* **Work order**
The answer is to contain only the line containing "- It's great" and the lines after it through the last one, each reproduced exactly as it appears below.

* **Exercise data**
····················

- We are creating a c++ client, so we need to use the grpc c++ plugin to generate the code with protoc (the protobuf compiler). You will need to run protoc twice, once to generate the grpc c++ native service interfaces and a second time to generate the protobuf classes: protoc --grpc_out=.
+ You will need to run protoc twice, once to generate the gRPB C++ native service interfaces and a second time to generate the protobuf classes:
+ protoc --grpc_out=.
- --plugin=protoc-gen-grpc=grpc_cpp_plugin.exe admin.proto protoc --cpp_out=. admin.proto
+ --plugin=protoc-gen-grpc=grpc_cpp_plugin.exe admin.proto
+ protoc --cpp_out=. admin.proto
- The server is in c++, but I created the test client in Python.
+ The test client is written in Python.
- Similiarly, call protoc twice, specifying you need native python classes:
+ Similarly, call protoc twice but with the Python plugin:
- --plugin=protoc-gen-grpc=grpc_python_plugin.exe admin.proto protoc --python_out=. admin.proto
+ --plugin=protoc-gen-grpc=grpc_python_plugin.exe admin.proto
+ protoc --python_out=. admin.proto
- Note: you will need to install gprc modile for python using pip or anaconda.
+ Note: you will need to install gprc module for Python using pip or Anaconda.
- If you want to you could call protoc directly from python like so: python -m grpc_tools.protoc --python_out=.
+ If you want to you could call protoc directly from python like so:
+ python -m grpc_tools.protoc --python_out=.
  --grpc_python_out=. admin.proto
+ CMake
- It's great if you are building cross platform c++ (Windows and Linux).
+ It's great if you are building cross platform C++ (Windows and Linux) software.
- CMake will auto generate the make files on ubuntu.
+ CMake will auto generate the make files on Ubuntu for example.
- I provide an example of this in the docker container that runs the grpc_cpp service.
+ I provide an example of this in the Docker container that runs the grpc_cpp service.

····················

* **Written solution**
- It's great if you are building cross platform c++ (Windows and Linux).
+ It's great if you are building cross platform C++ (Windows and Linux) software.
- CMake will auto generate the make files on ubuntu.
+ CMake will auto generate the make files on Ubuntu for example.
- I provide an example of this in the docker container that runs the grpc_cpp service.
+ I provide an example of this in the Docker container that runs the grpc_cpp service.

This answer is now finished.